918941 - (webgl-shader-cache) cache results of shader compilation

Vladimir Vukicevic [:vlad] [:vladv] (needinfo me, slow to respond)

Reporter

Description

•

12 years ago

Compiling WebGL shaders is really expensive, especially on Win32; also slow on Mobile. We should cache as much as we can.. e.g. given the same WebGL GLSL input, and the same firefox/angle/driver versions, we should be able to load HLSL bytecode from a previous ANGLE->HLSL compiler run, or shader binary code on mobile.

Kelsey Gilbert [:jgilbert]

Comment 1

•

12 years ago

More generally, we should cache program binaries for all platforms. ANGLE supports a form of shader program binaries, so we can just treat it like any other type of shader binary.
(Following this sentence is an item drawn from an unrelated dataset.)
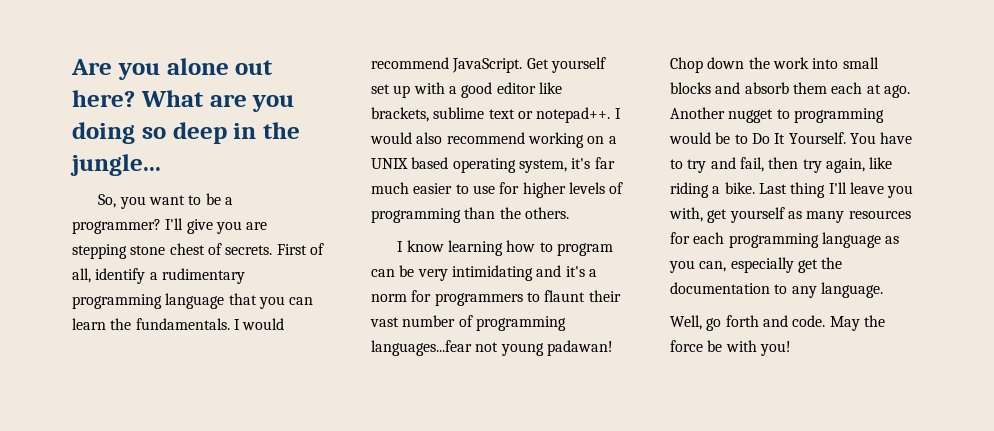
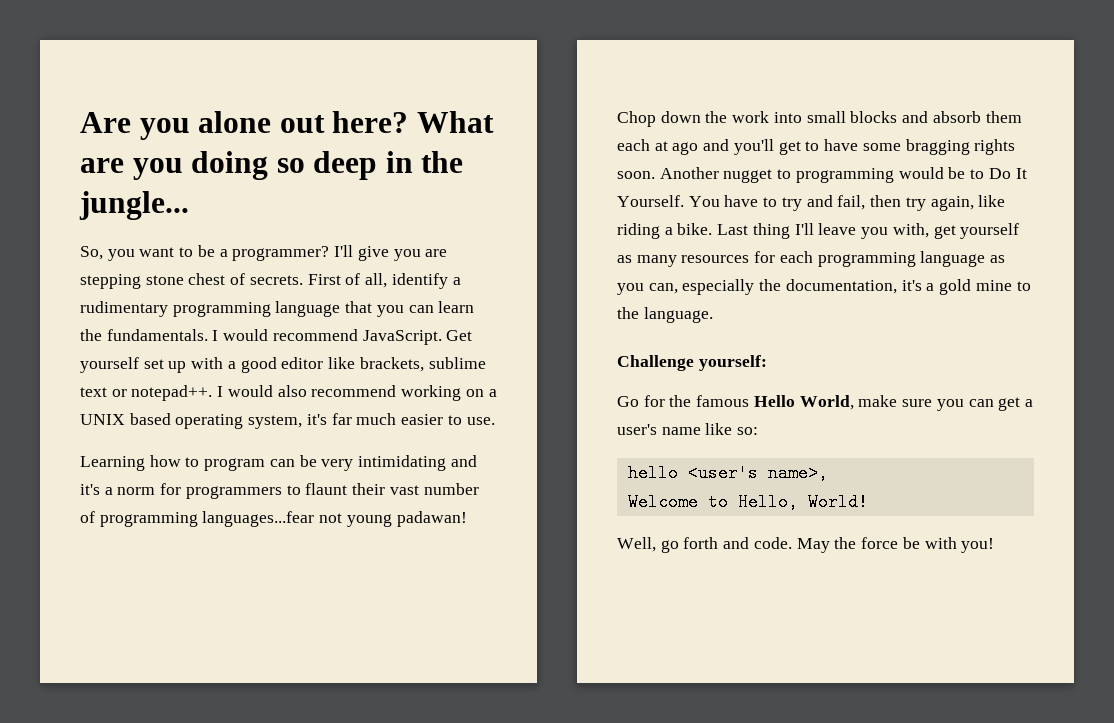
[472,182,624,198] [371,207,569,223] [397,240,504,256] use for higher levels of programming than the others. // I know learning -> [466,417,495,425] [80,456,145,471] use. // Learning
[883,85,910,98] ago. -> [672,139,1016,155] [617,171,655,179] ago and you'll get to have some bragging rights soon.
[797,257,843,273] [670,282,883,298] get the documentation to any language. -> [759,279,1031,295] [617,307,713,323] [617,355,767,371] [617,395,1033,411] [617,423,759,435] [627,464,828,482] [627,493,868,511] the documentation, it's a gold mine to the language. // Challenge yourself: // Go for the famous Hello World, make sure you can get a user's name like so: // hello <user's name>, // Welcome to Hello, World!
Kelsey Gilbert [:jgilbert]

Updated

•

12 years ago

OS: Windows 8 → All

Hardware: x86_64 → All

Vladimir Vukicevic [:vlad] [:vladv] (needinfo me, slow to respond)

Reporter

Comment 2

•

12 years ago

Yeah that's true, this could be done at the GLContext layer.

Milan Sreckovic [:milan] (needinfo for best results)

Comment 3

•

12 years ago

Any preferences or other settings that could make the cached shaders "invalid" or at least require us to purge this cache?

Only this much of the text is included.